Медленная походка гнома.
— Гном, ты Бог?
— Да, я бог.
— Бог, ты рад?
— Нет, я рад.
— Слушай, ты не тот бог, про которого все говорили…
— Да, я другой бог, Миш, совсем другой. Зачем ты порезал себя?
— Я не люблю постоянство.
— История мне знакома.
— А меня кто-нибудь ждёт здесь?
— Где Здесь?
— Где я оказался…
— А ты нигде не оказался. Ты остался там же, где ты и был. Правда, клёво?!
— КУ-У-УЛ! А почему?
— А вот потому, что все самоубийцы отчего бегут, туда и прибегают.
— Значит те, кто бежали в рай, попадут в ад.
— Ну… да.
— Значит, мне ещё повезло.
— Это твоя Функция.
— Как само собой разумеющееся.
— Да, Катях, как фильтр от сигареты. Иди сюда.
— Что?
— Я СКАЗАЛ ИДИ СЮДА, ГОВНО.
Гном превратился в Алифана. Алифан улыбнулся:
— Теперь ты наш, Глагол.
Алифан схватил меня за волосы и стал убивать. Я думал, что раз я умер, то больше не буду испытывать смерть. На я чувствовал боль и страх, и то, как он меня убивал.
— Пусти, пусти меня, пожалуйста. Я больше не хочу, не хочу (я описался) Не надо
Но он не внял моим мольбам, достал нож и стал резать меня по частям, он стягивал с меня кожу и между делом бил ногой в живот и в лёгкое.
— Курил?
— Курил.
— Получи.— Глухой удар, у меня изошлась кровью глотка.
— Я тебе скажу больше, Глагол, здесь ещё более всего по нарастающей, чем прежде — СверхЖизнь! — потом он вырвал мне хребет, я почувствовал Всё. И звуки, и боль – то, что она не кончалась.
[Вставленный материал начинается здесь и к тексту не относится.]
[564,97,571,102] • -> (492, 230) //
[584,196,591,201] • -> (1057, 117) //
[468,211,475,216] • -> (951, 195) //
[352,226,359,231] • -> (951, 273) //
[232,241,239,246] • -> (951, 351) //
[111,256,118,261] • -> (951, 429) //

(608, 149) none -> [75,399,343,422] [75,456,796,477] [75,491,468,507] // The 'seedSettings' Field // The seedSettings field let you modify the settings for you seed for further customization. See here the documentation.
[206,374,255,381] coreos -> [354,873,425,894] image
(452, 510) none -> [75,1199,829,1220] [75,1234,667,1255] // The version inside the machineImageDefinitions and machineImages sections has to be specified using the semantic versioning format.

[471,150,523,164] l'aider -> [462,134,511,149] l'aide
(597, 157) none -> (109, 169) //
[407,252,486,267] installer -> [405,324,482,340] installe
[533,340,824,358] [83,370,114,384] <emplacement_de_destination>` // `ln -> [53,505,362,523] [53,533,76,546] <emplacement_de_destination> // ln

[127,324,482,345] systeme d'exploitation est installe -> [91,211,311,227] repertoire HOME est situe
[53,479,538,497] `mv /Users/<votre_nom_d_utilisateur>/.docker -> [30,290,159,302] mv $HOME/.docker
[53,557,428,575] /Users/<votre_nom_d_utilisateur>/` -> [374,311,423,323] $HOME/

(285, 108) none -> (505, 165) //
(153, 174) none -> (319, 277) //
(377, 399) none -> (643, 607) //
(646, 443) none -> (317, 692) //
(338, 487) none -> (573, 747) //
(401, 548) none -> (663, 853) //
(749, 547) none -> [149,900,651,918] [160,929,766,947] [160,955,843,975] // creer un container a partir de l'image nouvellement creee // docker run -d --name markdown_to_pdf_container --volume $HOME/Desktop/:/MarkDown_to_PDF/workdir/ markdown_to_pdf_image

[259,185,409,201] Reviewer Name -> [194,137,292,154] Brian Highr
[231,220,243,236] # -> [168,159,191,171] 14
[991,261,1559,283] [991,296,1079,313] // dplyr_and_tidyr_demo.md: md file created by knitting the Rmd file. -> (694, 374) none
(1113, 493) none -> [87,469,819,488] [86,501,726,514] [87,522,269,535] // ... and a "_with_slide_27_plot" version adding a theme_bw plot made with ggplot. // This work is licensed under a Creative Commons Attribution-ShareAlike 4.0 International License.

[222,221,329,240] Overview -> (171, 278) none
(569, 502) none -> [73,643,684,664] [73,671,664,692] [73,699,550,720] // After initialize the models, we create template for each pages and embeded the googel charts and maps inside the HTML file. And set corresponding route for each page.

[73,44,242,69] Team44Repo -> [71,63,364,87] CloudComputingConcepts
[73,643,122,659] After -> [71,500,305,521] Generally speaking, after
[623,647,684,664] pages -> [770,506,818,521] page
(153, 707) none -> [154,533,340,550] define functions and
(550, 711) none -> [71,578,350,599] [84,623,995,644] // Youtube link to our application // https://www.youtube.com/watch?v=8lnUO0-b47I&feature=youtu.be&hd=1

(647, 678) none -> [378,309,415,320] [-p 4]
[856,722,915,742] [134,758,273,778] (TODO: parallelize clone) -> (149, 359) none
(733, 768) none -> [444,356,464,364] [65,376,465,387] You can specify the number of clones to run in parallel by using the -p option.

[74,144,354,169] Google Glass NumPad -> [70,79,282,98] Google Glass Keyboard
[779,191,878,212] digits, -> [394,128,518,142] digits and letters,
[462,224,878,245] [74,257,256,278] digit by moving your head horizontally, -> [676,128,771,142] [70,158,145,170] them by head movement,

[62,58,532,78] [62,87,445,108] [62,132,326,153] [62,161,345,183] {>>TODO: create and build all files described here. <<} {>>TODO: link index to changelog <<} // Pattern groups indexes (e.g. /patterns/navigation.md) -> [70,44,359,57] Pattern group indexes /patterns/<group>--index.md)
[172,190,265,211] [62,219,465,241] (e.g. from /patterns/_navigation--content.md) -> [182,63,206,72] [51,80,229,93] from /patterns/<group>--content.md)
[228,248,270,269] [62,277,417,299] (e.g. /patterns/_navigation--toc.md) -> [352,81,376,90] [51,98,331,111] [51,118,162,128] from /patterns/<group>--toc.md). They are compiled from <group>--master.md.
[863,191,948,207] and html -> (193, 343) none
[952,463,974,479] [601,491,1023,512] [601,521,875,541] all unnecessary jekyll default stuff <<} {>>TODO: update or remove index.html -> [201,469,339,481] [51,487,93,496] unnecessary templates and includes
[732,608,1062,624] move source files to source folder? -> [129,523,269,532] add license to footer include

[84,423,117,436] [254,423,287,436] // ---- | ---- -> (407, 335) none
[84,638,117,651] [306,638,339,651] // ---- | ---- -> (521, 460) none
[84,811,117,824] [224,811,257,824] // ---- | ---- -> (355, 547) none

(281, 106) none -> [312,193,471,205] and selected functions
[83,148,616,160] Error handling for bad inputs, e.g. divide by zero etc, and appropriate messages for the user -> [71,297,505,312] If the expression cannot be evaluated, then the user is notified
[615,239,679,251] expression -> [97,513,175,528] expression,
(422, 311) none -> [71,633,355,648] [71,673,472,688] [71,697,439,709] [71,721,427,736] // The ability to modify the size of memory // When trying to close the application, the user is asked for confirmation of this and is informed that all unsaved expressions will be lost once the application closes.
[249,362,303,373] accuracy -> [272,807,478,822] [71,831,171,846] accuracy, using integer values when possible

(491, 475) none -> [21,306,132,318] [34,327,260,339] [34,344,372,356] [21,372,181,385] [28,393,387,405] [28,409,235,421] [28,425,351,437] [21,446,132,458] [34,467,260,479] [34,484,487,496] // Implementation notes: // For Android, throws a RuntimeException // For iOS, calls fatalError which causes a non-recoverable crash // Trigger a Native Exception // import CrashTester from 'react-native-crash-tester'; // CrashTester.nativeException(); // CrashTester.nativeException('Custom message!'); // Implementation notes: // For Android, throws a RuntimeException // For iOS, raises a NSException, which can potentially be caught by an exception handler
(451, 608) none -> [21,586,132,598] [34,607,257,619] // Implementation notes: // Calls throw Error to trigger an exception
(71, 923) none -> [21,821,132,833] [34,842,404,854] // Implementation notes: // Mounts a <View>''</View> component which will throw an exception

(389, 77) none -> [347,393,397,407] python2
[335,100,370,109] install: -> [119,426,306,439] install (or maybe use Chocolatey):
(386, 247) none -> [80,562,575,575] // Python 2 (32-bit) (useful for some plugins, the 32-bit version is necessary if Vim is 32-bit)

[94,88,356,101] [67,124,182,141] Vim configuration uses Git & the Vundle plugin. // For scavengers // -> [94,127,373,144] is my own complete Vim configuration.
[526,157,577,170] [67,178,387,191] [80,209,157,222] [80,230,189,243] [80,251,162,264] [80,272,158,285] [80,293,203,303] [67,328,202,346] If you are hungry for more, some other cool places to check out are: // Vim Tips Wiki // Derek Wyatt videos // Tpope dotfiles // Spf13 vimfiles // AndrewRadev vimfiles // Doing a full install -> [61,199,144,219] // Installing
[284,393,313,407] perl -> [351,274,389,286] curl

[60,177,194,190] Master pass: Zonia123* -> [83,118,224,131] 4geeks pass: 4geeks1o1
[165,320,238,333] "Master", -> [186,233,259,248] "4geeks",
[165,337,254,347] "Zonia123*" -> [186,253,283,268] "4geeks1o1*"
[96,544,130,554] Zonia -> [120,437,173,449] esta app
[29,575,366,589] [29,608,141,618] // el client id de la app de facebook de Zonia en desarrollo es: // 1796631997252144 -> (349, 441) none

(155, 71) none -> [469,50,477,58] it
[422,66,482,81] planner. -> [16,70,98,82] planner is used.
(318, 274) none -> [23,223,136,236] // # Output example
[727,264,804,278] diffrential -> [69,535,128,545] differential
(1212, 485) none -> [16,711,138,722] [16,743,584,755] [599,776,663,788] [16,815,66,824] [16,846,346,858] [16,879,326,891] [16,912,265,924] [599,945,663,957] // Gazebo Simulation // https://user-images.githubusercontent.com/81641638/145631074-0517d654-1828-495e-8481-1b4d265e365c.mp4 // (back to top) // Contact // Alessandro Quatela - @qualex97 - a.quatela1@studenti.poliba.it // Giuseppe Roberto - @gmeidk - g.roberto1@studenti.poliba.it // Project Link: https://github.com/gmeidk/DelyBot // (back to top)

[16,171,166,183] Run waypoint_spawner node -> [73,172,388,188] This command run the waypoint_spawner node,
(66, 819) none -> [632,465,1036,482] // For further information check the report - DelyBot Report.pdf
Я видел и чувствовал взгляды за спиной, они ждали своей очереди. Когда я умер во второй раз, я стал ещё живее и меня стал убивать Ходунов.
— Губа, а Губа, ты ведь мечтал об этом, слышишь, ты ведь хотел быть падшим. Соси — он сунул мне свой член в рот и порвал его, он двигал свой причандал туда-сюда, пока не кончил мне на всю жизнь в глотку и на лицо. Я был послушным ягнёнком, и мне было страшно. ТАК страшно, что я даже дар речи потерял, весь дрожал.
Спустя минуту Ходунов привёл ко мне мою МАМУ, он стал в проходе и толкнул её к стене.
— Это, кажется, твоя мама?
— …
— Не слышу!?
— Да
— Она тебя любила больше всего на свете. Она жила во имя твоё; ты помнишь, чем платил ей.
Он вынес канистру с бензином и заставил меня облить её с ног до головы.
— Поджигай, вафлёр.
Я испугался, что меня снова будут бить и скоро мчался поднести пламя. Я видел глаза мамочки, когда она, объятая пламенем, превратилась в мясо, как свечка. Стоны и скрежет зубов.
— Ты либо дурак? Ты либор думаешь, она из глины? Говно. Ребята, он обосрался.
(Я обосрался).
— Слышь, идиот, а идиот? Неправильный поступок, иди сюда!
Ходунов ударил меня слева.
Я упал и опять плакал, как всегда в детстве.
— Ты её Убил. Ты либо не понимаешь, Говно, ты её убил. Ты сжёг только что свою единственную вечную любовь.
— Простите его, я вас молю! — сказала мёртвая мама.
— Молчи, сучка, — Агибалов сорвал ей голову.
— Лови, Алигофрен!
Я отшатнулся, меня вырвало.
Алифан подобрал меня:
— Утю-тю-тю-тю. Кажется, наш дьявол плачет.
Я думал, это было не по-настоящему, да. Некоторое время.
За окном опустилась ночь.
Смех. Потом был дикий смех, они хохотали от смеха.
Явился Волобуй:
— Мальчик, тебя обижают?
На мгновение я подумал, что он меня спасёт.
— Да.
— На!
Он вывел моего отца на поводке, как собаку. На другом поводке сидел мой брат.
— Отвечай мне, это собаки?
— Да, да, да, — ответил я, трясясь за свою шкуру.
— Не ****и. Сдаётся мне, что они просто катяхи. Катях старший и Катях младший. А ты какой катях?
— Мокрый, — сказал я, и опять обоссался.
— Молодец, мокрый катях, посему мы убьём сначала первых двух катяхов.
И он самолично стал избивать их дубиной, ломая рёбра, уничтожая их и всё это я видел, и не мог ничего поделать. Ох, только не бейте меня.
Отец умер, как старый мамонт. Он повалился на бок и смотрел на меня, тоскливо прощаясь. Брат был моложе, и прежде чем умер, успел немного побегать по кровавой комнате. Приходил снова мой черёд. Комната расширялась по мере накопления в ней людей, она медленно, но верно увеличивалась в размерах.
Каждый раз, когда я умирал, я испытывал ещё больше смерти и ещё больше ужаса.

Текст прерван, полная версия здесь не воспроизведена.